This article deals with the numerical simulation of the electroosmotic flow of methanol-based aluminum oxide (Al₂O₃–CH₃OH) nanofluid in a tapered microchannel. The shear-thickening attributes of methanol are characterized by the Sisko fluid model. The tapered microchannel walls move with peristaltic wave velocity. Buongiorno model in combination with the Corcione model for thermal conductivity and viscosity is employed to predict the heat transfer characteristics of Al₂O₃–methanol nanofluid. The Maxwell–Garnett model is employed to compute the effective electric conductivity of nanofluids. The effect of the porous medium in the flow field is signified by modified Darcy’s law. The salient attributes of viscous dissipation and Joule heating caused by electroosmosis are also taken into account. The approximations of the lubrication approach and the Debye–Hückel linearization are invoked in mathematical formulation for considerable simplification of the flow problem. The solutions of the acquired set of nonlinear governing equations are computed numerically through Maple 17. The graphical results for various physical quantities are also presented for physical interpretation and discussion. It is revealed that fluid becomes more viscous for enhancement in the consistency parameter. Furthermore, maintaining a larger temperature difference within microchannel produces a reduction in the concentration of nanoparticles. Temperature and velocity profiles are strongly dependent on the electroosmosis mechanism. The simulated results will be very important for designing biomicrofluidics devices dealing with rheologically complex fluids such as lubricating greases, blood, saliva or mucus.
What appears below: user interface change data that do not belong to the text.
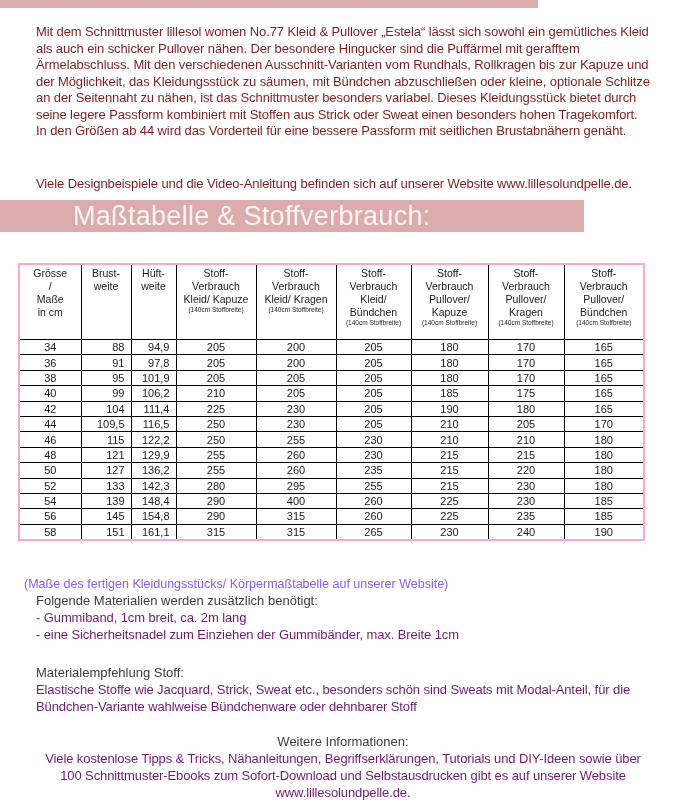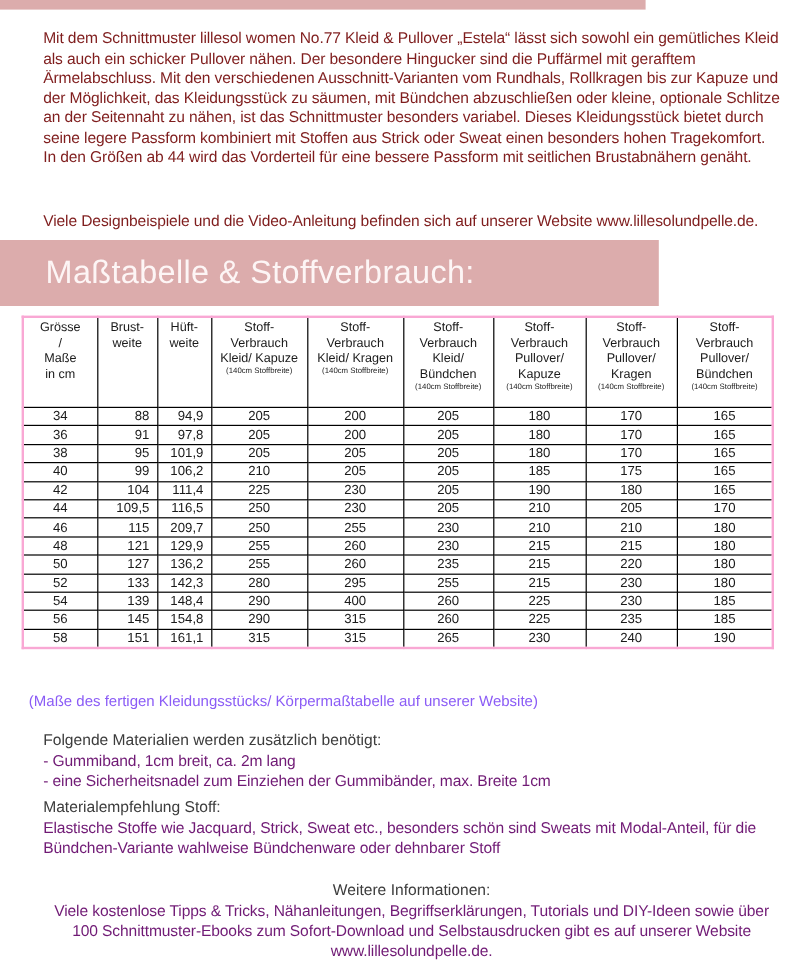--- a/index.html
+++ b/index.html
@@ -13,7 +13,7 @@
   .bodytext{font-size:13px;line-height:16.5px;color:#7f1d1d;letter-spacing:-0.1px;}
   #intro1{position:absolute;left:36px;top:11px;width:614px;}
   #intro2{position:absolute;left:36px;top:163px;width:614px;}
-  #title-bar{left:0;top:200px;width:549px;height:55px;display:flex;align-items:center;}
+  #title-bar{left:0;top:200px;width:549px;height:32px;display:flex;align-items:center;padding-left:35px;}
   #title-bar .title{
     margin-left:38px;font-size:27px;color:#fdf5f5;font-weight:400;letter-spacing:0.3px;
   }

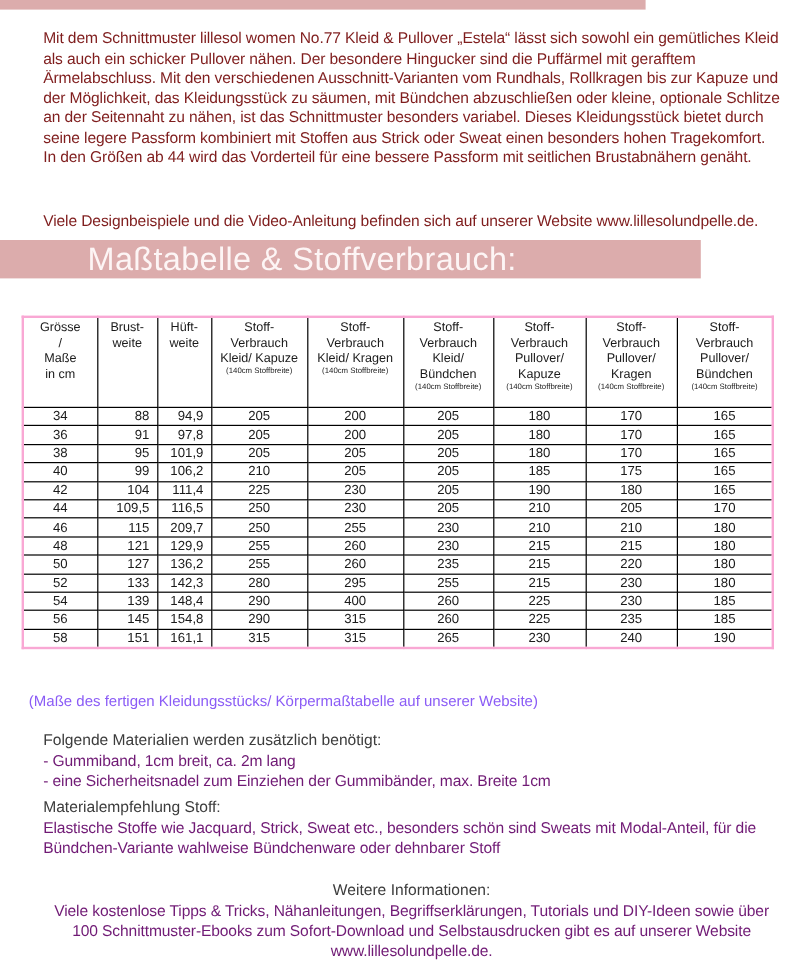--- a/index.html
+++ b/index.html
@@ -198,7 +198,7 @@
       <tr>
         <td>46</td>
         <td>115</td>
-        <td>209,7</td>
+        <td>122,2</td>
         <td>250</td>
         <td>255</td>
         <td>230</td>

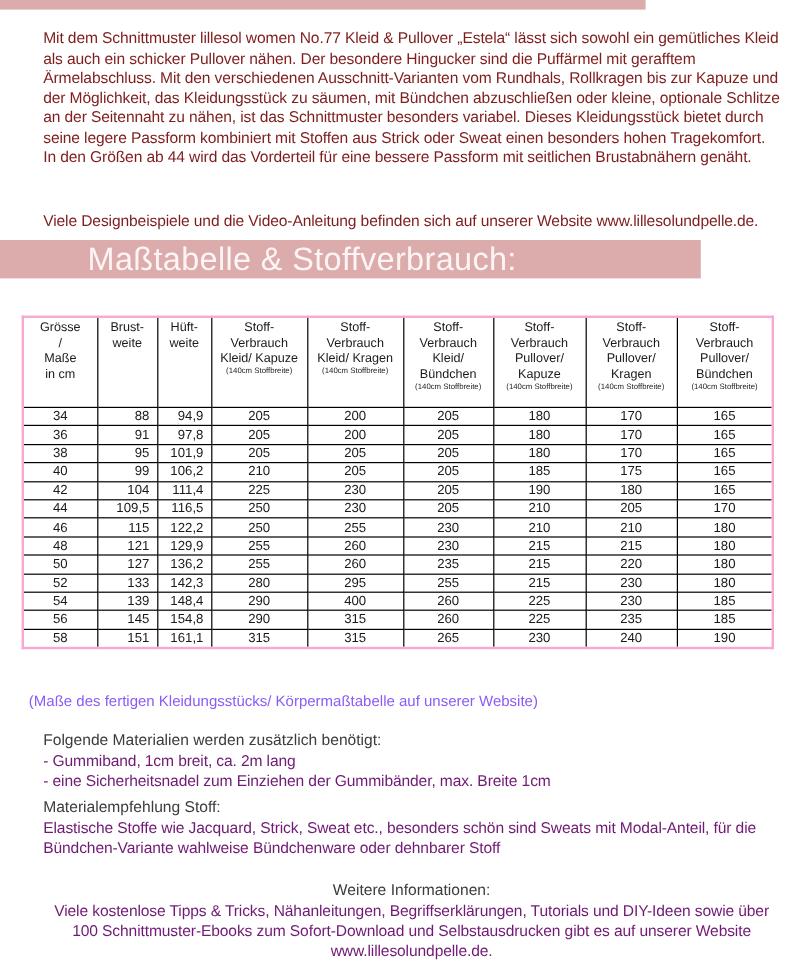--- a/index.html
+++ b/index.html
@@ -39,7 +39,7 @@
   #size-table tbody td:nth-child(3){text-align:right;padding-right:6px;}
   #caption{position:absolute;left:24px;top:564px;font-size:12.5px;color:#8b5cf6;}
   .section{position:absolute;left:36px;width:614px;}
-  #section-materials{top:608px;}
+  #section-materials{top:592px;}
   #section-fabric{top:664px;}
   #section-info{top:733px;text-align:center;}
   .section .heading{font-size:13px;line-height:17px;color:#3c3c3c;}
本文研究了锥形微通道中基于甲醇的氧化铝（Al ₂ O ₃ -CH ₃ OH）纳米流体的电渗流的数值模拟。Sisko流体模型表征了甲醇的剪切增稠特性。锥形微通道壁随蠕动波速度移动。将Buongiorno模型与Corcione模型相结合的热导率和粘度用于预测Al ₂ O ₃的传热特性–甲醇纳米流体。麦克斯韦-加纳特模型用于计算纳米流体的有效电导率。修正的达西定律表明了多孔介质在流场中的作用。还考虑了电渗引起的粘性耗散和焦耳热的显着属性。在数学公式中调用了润滑方法和Debye-Hückel线性化的近似值，以极大地简化了流动问题。通过Maple 17对获得的一组非线性控制方程的解进行数值计算。还给出了各种物理量的图形结果，以供物理解释和讨论。揭示了流体变得更粘稠，以提高稠度参数。此外，维持微通道内较大的温差会降低纳米颗粒的浓度。温度和速度曲线在很大程度上取决于电渗机理。模拟结果对于设计处理流变复杂流体（如润滑脂，血液，唾液或粘液）的生物微流体装置非常重要。